In our subgroup analyses, we found little difference in OS between treatments among those who had good functional status, but evidence of an adverse outcome with MA in those who did not. Although we acknowledge the limitations and non-confirmatory nature of findings from such a subset analysis, our results are suggestive of potential differentials among the prognostic groups. Our results also suggest that outcomes of systemic therapy for HCC patients with good functional status may not necessarily apply to patients with poor functional status. Hepatocellular carcinoma is a complex cancer where OS is significantly influenced by underlying liver disease that impacts drug metabolism and toxicities. Thus, while it is tempting to extrapolate the results of positive trials in patients with good functional status to patients with poor functional status, such extrapolation must be treated with caution in the absence of suitably powered double-blind trials (Kelley and Venook, 2008).

The markedly lower OS for AHCC02 patients of good status who were on placebo compared with SAP patients on placebo is remarkable given that patients in both trials were largely similar in ethnicity and aetiology for HCC. A possible reason for this discrepancy lies in differences in eligibility criteria. AHCC02 enrolled only patients who were treatment naive and thus had advanced disease at the time of diagnosis, while SAP also enrolled patients who had previously received other loco-regional therapies such as surgery, radiotherapy, hepatic artery embolisation, chemo-embolisation, radiofrequency ablation, percutaneous therapy or cryoablation. The natural history of such patients differs from those who have advanced disease at diagnosis. For example, Asian patients with recurrent HCC following the initial surgery have 1-, 3- and 5-year survival rates of 77%, 49% and 26%, respectively, after tumour recurrence (Poon et al, 2002). Similarly, the largest reported case series in Asia showed that selected Child-Pugh A patients with advanced HCC who received hepatic artery embolisation had 1-, 3- and 5-year survival rates of 29.5%, 6.0% and 4.4%, respectively (Wang et al, 2008). The natural history of these patients is significantly better than that of the treatment-naive patients with advanced disease on the placebo arm of our trial, which showed a 1-year survival rate of 9.1% for those with Child-Pugh's A and ECOG 0-1. Similarly, we found a 1-year survival rate for such patients of 11.3% in our previous AHCC01 trial, which recruited a sample consistent with the present trial regarding ethnic composition, treatment-naivete and proportion of patients of poor functional status (Child-Pugh B, C or ECOG 3). The SAP trial did not report the proportion that had received loco-regional therapies, but the inclusion of such patients in randomised trials of systemic therapy would be expected to result in a better OS when compared with trials that only recruit patients with advance disease at presentation.

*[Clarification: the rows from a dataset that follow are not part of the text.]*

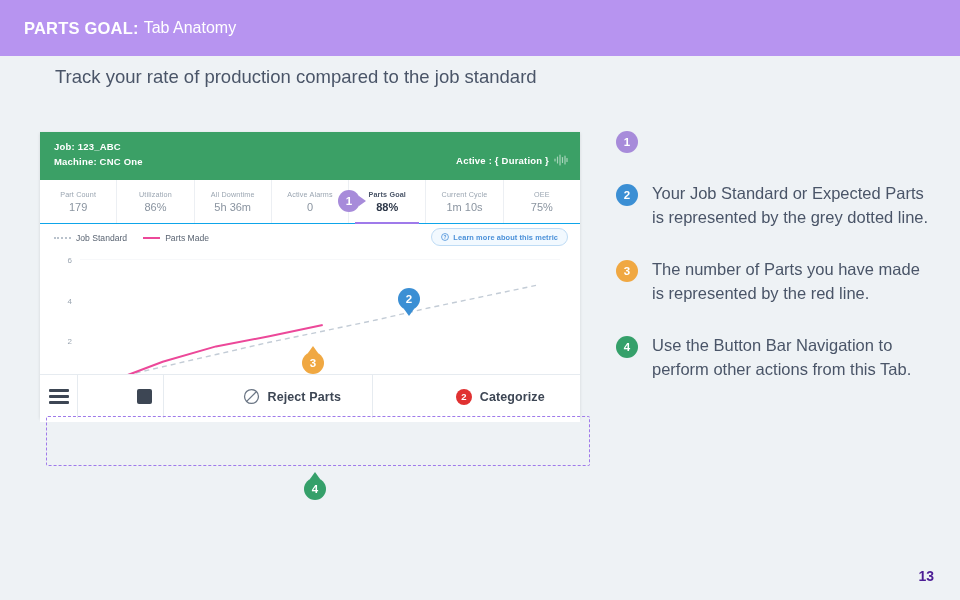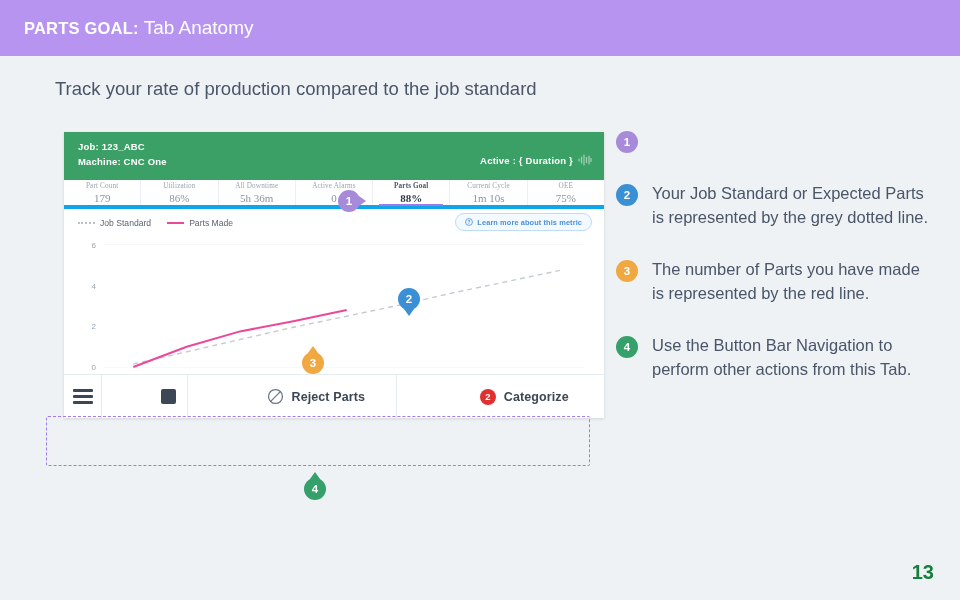--- a/index.html
+++ b/index.html
@@ -17,7 +17,7 @@
     background: #b794f0; display: flex; align-items: center; padding-left: 24px;
   }
   #banner .b-strong { color: #ffffff; font-weight: bold; font-size: 16.5px; letter-spacing: .2px; }
-  #banner .b-light  { color: #ffffff; font-weight: normal; font-size: 19px; margin-left: 5px; }
+  #banner .b-light  { color: #ffffff; font-weight: normal; font-size: 16px; margin-left: 5px; }
 
   
   #subtitle {

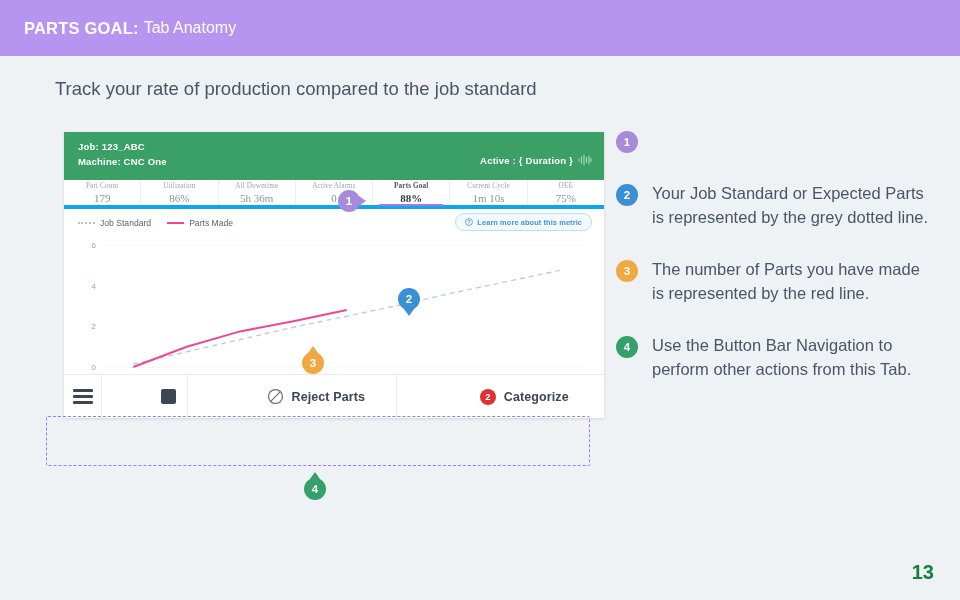--- a/index.html
+++ b/index.html
@@ -21,7 +21,7 @@
 
   
   #subtitle {
-    position: absolute; left: 55px; top: 78px; width: 560px;
+    position: absolute; left: 55px; top: 66px; width: 560px;
     font-size: 18.5px; color: #4a5568; font-weight: normal;
   }
 

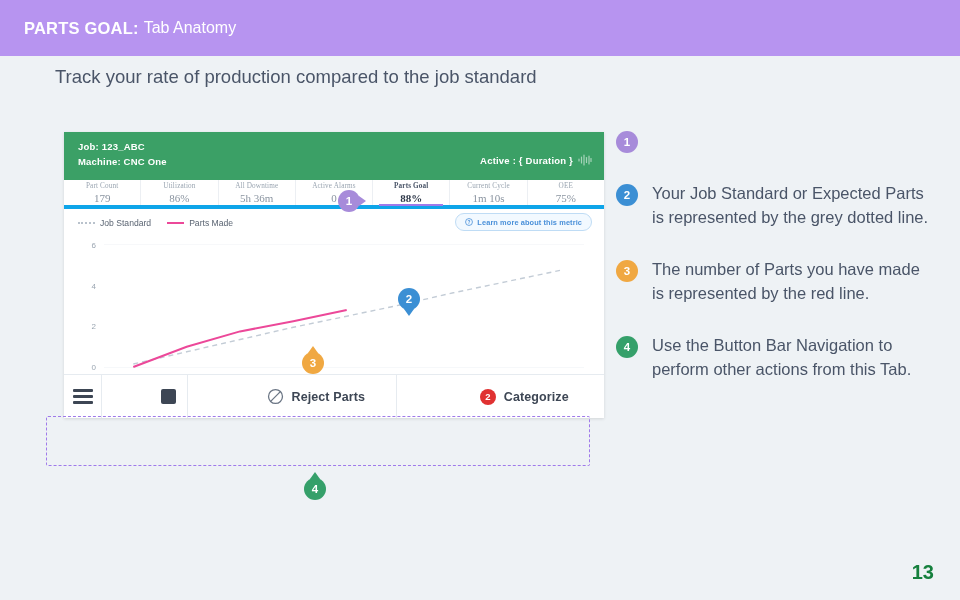--- a/index.html
+++ b/index.html
@@ -27,7 +27,7 @@
 
   
   #device {
-    position: absolute; left: 64px; top: 132px; width: 540px; height: 286px;
+    position: absolute; left: 40px; top: 132px; width: 540px; height: 286px;
     background: #ffffff; box-shadow: 0 1px 3px rgba(0,0,0,.12);
   }
   #greenbar { background: #3ba066; height: 48px; padding: 7px 12px 0 14px; position: relative; color:#fff; }

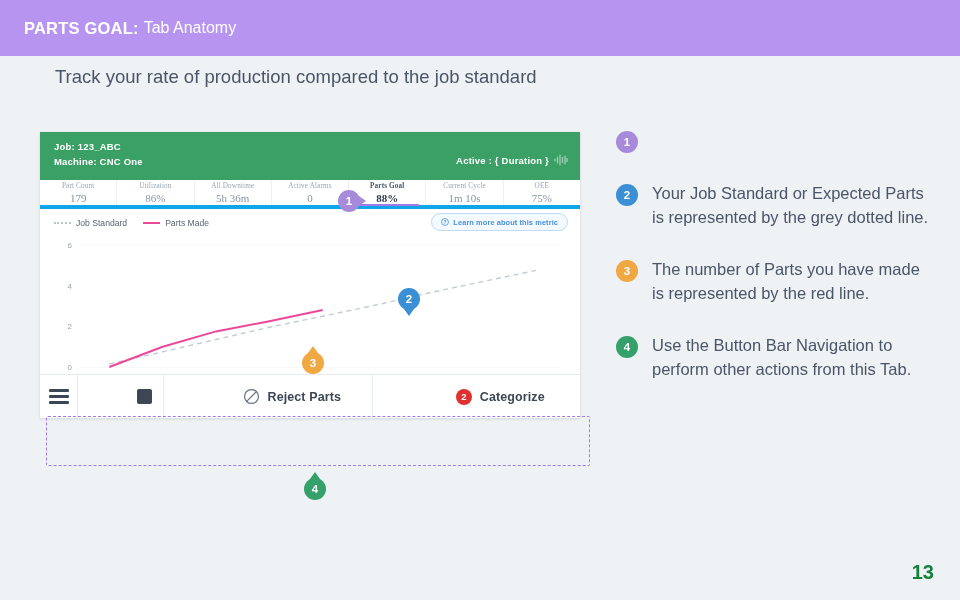--- a/index.html
+++ b/index.html
@@ -41,7 +41,7 @@
   .wave-icon { opacity: .55; display: block; }
 
   
-  #metrics { display: flex; height: 29px; border-bottom: 4px solid #0ea5e9; background: #fff; font-family: Liberation Serif, serif; }
+  #metrics { display: flex; height: 44px; border-bottom: 1px solid #0ea5e9; background: #fff; }
   .metric {
     flex: 1; position: relative; display: flex; flex-direction: column;
     align-items: center; justify-content: center; border-right: 1px solid #eceff3;

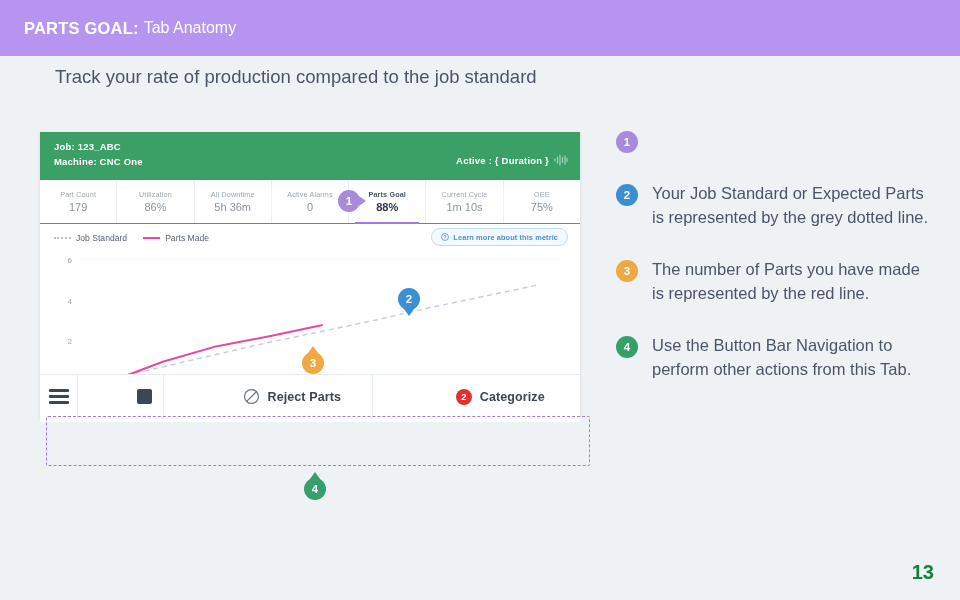--- a/index.html
+++ b/index.html
@@ -136,7 +136,7 @@
 
   #pagenum {
     position: absolute; right: 26px; bottom: 16px;
-    font-size: 20px; font-weight: bold; color: #15803d;
+    font-size: 14px; font-weight: bold; color: #4c1d95;
   }
 </style>
 </head>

Regarding QOL, patients on placebo experienced little change overall in their EORTC GHS from baseline to 6 months, while those on MA exhibited a decline. Of the six functional scales, all except emotional functioning (which demonstrated little difference between treatments) suggested less favourable values with MA compared with placebo. Among the nine symptom scales, appetite loss and nausea/vomiting improved with MA compared with placebo, while all other scales marginally declined with MA.

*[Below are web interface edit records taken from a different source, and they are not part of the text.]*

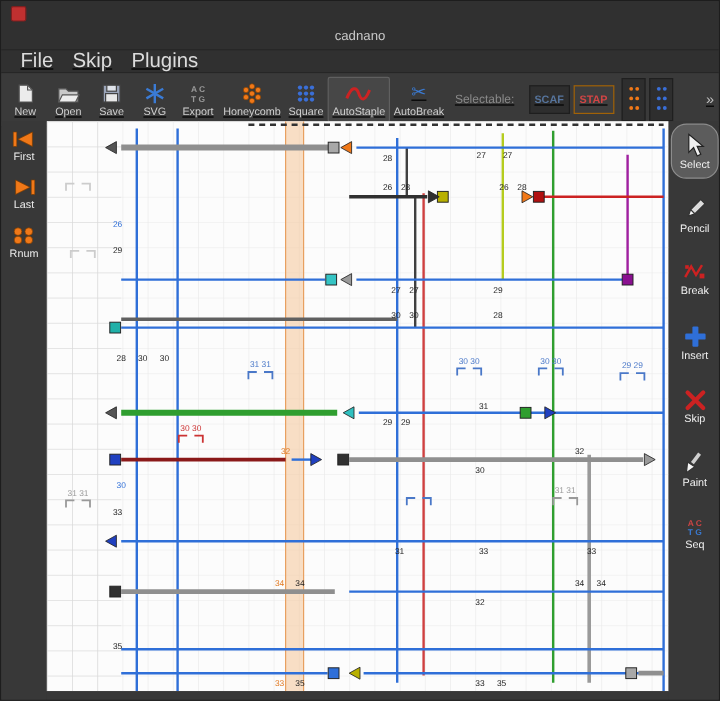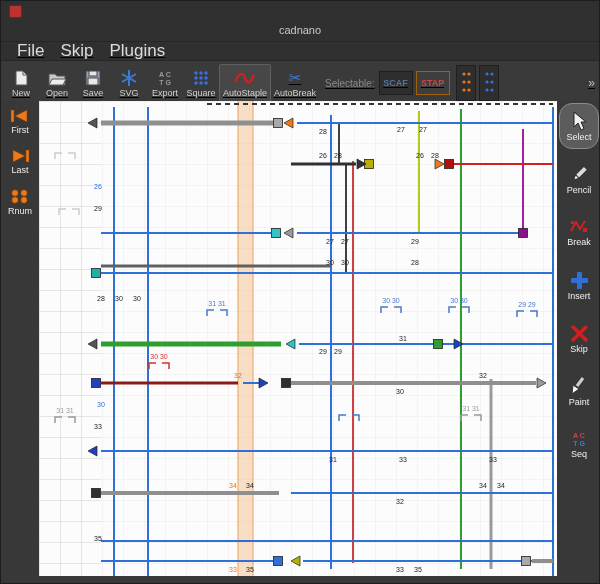--- a/index.html
+++ b/index.html
@@ -15,7 +15,7 @@
   .tbtn.active{background:#474747;border:1px solid #606060;border-radius:2px;}
   .ticon{height:18px;display:flex;align-items:center;justify-content:center;}
   .char-icon{font-size:15px;color:#3a7bd5;line-height:18px;}
-  .sel-label{color:#8a8a8a;font-size:10px;margin:0 4px 0 6px;}
+  .sel-label{color:#8a8a8a;font-size:10px;margin:0 12px 0 6px;}
   .sel-btn{width:32px;height:22px;background:#2e2e2e;border:1px solid #1e1e1e;color:#56749c;font-size:9px;font-weight:bold;display:flex;align-items:center;justify-content:center;margin-right:3px;}
   .sel-btn.stap{color:#d24545;border:1px solid #a16207;background:#3e3e3e;}
   .dots-btn{width:18px;height:34px;background:#2e2e2e;border:1px solid #1f1f1f;margin-left:3px;display:flex;align-items:center;justify-content:center;}

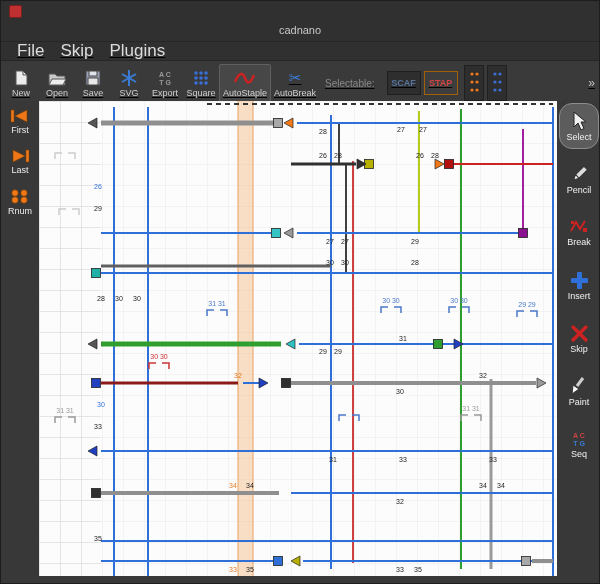--- a/index.html
+++ b/index.html
@@ -95,6 +95,22 @@
           </svg>
       </span>
       <span>Export</span>
+    </div>
+    <div class="tbtn">
+      <span class="ticon">
+        <svg width="20" height="18">
+            <g fill="#f07818" stroke="#7a3c00" stroke-width="0.5">
+              <circle cx="10" cy="3" r="2.2"></circle>
+              <circle cx="15" cy="6" r="2.2"></circle>
+              <circle cx="15" cy="12" r="2.2"></circle>
+              <circle cx="10" cy="15" r="2.2"></circle>
+              <circle cx="5" cy="12" r="2.2"></circle>
+              <circle cx="5" cy="6" r="2.2"></circle>
+              <circle cx="10" cy="9" r="2.2"></circle>
+            </g>
+          </svg>
+      </span>
+      <span>Honeycomb</span>
     </div>
     <div class="tbtn">
       <span class="ticon">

In conclusion, the AHCC02 trial suggests that those receiving treatment for HCC who had poor functional status showed a poorer outcome with MA than with P, while those of good functional status showed similar outcome with both treatments. Overall, though we found some benefit with MA with respect to improving appetite and reducing nausea/vomiting, the GHS and other aspects of QOL showed no improvement with MA. Consequently, we recommend that MA not be used for the treatment of HCC.